There are roughly 200 known species in the world and they belong to the family Syngnathidae. This family is also where you will find the seahorses and the weedy and leafy sea dragons. All the species in the family Syngnathidae have a very special way of caring for their offspring. The females will deposit their eggs in a pouch that is located on the chest of the male. The male will then fertilize the eggs and incubate them until they hatch. In some species, the male has no pouch and the eggs are instead attached to him.
A vast majority of the different pipefish species is found in the ocean, but a few species live in freshwater instead. In tropical, sub-tropical and temperate zones you will usually find a broad array of pipefish along the coasts. They prefer to stay in sheltered environments, such as seagrass beds, lagoons and coral reefs.
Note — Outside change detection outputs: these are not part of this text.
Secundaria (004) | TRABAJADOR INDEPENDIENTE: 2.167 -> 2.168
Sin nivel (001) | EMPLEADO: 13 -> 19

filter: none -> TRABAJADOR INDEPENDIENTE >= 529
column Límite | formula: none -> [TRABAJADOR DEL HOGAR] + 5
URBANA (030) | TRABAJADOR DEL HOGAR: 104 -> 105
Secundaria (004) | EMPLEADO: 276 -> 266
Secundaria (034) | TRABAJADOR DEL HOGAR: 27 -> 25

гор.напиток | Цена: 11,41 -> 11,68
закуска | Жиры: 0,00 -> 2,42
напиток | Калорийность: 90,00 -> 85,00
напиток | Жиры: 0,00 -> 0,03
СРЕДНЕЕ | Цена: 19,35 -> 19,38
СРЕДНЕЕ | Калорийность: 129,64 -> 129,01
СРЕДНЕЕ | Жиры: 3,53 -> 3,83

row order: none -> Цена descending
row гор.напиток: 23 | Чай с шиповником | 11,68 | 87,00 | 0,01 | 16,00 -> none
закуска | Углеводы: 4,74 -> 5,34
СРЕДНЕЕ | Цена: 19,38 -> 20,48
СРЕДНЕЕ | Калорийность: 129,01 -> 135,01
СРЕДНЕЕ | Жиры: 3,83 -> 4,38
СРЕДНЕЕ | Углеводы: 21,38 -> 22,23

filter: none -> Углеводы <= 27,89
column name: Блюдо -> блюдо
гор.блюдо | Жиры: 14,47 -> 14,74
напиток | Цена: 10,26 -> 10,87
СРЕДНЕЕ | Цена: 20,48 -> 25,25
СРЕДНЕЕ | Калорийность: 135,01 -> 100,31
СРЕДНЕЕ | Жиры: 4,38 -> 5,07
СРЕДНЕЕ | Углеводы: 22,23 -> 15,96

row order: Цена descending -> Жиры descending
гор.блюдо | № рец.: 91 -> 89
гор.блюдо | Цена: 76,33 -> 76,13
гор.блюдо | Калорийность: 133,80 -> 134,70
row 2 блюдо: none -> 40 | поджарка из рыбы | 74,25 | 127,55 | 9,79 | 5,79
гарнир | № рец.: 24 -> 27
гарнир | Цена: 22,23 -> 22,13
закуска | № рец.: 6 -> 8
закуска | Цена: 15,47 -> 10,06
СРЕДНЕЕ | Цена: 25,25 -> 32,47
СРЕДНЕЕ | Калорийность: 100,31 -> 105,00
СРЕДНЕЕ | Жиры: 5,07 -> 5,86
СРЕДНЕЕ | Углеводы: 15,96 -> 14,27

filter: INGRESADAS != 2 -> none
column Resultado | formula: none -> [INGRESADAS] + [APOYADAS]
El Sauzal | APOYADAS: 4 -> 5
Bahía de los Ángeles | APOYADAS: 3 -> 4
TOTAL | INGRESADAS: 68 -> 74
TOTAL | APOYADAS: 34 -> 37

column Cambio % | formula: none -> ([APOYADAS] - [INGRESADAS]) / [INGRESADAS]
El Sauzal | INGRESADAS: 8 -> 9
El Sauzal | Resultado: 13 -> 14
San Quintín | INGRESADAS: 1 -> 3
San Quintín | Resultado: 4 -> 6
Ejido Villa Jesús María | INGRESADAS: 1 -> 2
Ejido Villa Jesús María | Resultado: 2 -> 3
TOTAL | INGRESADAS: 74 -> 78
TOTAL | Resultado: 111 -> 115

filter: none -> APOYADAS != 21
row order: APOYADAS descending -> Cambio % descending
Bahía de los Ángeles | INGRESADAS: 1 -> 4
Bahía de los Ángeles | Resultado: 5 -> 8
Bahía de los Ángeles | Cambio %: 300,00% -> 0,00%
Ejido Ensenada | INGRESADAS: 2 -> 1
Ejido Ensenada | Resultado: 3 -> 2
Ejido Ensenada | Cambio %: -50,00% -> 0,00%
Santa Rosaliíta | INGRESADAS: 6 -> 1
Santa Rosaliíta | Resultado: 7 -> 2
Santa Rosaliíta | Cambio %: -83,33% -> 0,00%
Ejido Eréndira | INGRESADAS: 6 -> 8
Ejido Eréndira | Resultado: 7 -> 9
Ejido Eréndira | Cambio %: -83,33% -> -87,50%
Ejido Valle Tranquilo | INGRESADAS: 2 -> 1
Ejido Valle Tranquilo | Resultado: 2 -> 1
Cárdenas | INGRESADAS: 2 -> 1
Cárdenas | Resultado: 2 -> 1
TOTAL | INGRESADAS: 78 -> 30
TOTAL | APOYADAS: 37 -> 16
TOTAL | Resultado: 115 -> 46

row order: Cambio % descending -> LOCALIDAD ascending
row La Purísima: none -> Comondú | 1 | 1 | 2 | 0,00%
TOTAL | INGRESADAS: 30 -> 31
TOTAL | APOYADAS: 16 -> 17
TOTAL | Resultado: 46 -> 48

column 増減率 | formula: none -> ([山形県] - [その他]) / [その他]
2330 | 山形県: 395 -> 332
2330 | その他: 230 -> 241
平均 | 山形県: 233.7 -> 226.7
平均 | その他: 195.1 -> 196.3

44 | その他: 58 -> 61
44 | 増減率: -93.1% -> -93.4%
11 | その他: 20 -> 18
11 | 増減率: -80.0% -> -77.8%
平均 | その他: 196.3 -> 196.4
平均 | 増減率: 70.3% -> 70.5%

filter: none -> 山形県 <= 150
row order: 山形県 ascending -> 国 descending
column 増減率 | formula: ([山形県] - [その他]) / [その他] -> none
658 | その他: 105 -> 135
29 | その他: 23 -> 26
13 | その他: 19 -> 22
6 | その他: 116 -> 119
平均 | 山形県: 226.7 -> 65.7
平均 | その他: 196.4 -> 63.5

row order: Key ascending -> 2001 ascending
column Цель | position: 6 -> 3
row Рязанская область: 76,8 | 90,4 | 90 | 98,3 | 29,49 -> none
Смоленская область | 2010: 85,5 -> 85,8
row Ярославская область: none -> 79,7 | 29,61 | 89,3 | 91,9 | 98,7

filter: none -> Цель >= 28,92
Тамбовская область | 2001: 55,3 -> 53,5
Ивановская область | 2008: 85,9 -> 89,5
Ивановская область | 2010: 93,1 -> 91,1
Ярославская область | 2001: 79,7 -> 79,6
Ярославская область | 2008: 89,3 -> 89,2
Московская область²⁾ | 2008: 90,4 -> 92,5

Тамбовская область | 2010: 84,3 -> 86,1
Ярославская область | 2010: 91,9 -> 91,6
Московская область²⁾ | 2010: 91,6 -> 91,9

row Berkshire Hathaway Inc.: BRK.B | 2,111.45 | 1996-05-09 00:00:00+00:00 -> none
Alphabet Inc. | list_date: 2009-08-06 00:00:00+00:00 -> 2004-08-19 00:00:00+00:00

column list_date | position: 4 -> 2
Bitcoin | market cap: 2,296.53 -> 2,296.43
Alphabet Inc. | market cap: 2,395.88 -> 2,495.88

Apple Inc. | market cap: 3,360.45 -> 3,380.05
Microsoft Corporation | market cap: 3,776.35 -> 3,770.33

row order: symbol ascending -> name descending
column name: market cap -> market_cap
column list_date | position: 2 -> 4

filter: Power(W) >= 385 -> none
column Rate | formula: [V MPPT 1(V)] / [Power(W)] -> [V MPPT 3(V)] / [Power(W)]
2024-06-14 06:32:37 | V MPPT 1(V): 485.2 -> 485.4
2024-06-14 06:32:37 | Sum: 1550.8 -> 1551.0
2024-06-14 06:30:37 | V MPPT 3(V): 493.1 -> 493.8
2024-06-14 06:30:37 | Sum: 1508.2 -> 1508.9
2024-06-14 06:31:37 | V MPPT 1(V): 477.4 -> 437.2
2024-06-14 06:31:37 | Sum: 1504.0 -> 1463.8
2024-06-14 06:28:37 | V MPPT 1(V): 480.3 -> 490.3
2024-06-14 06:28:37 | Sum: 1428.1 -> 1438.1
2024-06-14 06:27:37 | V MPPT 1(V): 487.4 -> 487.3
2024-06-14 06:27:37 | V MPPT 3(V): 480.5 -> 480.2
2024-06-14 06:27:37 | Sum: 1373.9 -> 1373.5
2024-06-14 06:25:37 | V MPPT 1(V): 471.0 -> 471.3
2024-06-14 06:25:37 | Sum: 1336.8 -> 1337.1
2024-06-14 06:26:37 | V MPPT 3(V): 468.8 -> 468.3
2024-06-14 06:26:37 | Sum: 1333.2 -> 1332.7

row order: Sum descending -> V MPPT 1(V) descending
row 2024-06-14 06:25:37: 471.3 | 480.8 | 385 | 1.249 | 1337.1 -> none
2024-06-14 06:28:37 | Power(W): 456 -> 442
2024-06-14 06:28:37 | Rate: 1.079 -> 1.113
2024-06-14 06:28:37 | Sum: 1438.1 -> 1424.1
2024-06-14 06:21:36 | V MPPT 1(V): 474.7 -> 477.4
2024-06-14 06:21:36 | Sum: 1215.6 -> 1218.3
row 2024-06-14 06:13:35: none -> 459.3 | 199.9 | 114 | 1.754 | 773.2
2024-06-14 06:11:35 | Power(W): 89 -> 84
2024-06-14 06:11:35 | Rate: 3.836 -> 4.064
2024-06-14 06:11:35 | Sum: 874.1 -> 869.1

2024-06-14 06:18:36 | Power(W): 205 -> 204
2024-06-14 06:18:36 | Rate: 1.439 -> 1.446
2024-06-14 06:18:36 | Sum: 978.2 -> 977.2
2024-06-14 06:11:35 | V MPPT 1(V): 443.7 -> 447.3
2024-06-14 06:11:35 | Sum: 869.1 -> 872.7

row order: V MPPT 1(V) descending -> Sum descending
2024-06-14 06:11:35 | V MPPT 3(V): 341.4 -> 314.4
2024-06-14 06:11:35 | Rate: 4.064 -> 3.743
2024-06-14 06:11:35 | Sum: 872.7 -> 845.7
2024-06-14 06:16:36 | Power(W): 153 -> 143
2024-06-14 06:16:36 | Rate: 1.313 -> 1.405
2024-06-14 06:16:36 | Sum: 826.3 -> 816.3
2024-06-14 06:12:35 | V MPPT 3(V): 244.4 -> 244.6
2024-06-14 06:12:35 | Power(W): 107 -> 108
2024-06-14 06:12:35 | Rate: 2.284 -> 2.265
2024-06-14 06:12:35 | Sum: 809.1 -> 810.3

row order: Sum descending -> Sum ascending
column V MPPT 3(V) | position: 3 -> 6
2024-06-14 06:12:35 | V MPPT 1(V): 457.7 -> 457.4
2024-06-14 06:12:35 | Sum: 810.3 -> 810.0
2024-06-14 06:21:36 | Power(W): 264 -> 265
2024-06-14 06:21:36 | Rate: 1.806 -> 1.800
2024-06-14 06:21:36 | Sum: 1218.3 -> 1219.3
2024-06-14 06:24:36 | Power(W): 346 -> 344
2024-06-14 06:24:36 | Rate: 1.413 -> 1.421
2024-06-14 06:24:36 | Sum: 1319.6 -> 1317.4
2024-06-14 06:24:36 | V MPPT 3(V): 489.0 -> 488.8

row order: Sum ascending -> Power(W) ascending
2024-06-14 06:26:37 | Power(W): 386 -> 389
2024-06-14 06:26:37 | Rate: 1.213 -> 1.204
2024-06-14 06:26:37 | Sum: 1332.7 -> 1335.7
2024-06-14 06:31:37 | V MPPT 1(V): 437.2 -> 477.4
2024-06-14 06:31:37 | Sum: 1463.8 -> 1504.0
One of the pipefish species that is commonly kept in is the Alligator pipefish, Syngnathus biaculeatus/sp. This pipefish grow up to 12 inches long and has green or brownish body coloration. When you look at the head of the Alligator pipefish, you clearly see that this species is a relative of the seahorses. The Alligator pipefish is a very docile and peaceful aquarium inhabitant. You can usually feed your Alligator pipefish small ghost shrimp, brine shrimp or mysis. Some specimens can however refrain from eating anything but live mysis and must be provided with this; otherwise they will starve to death.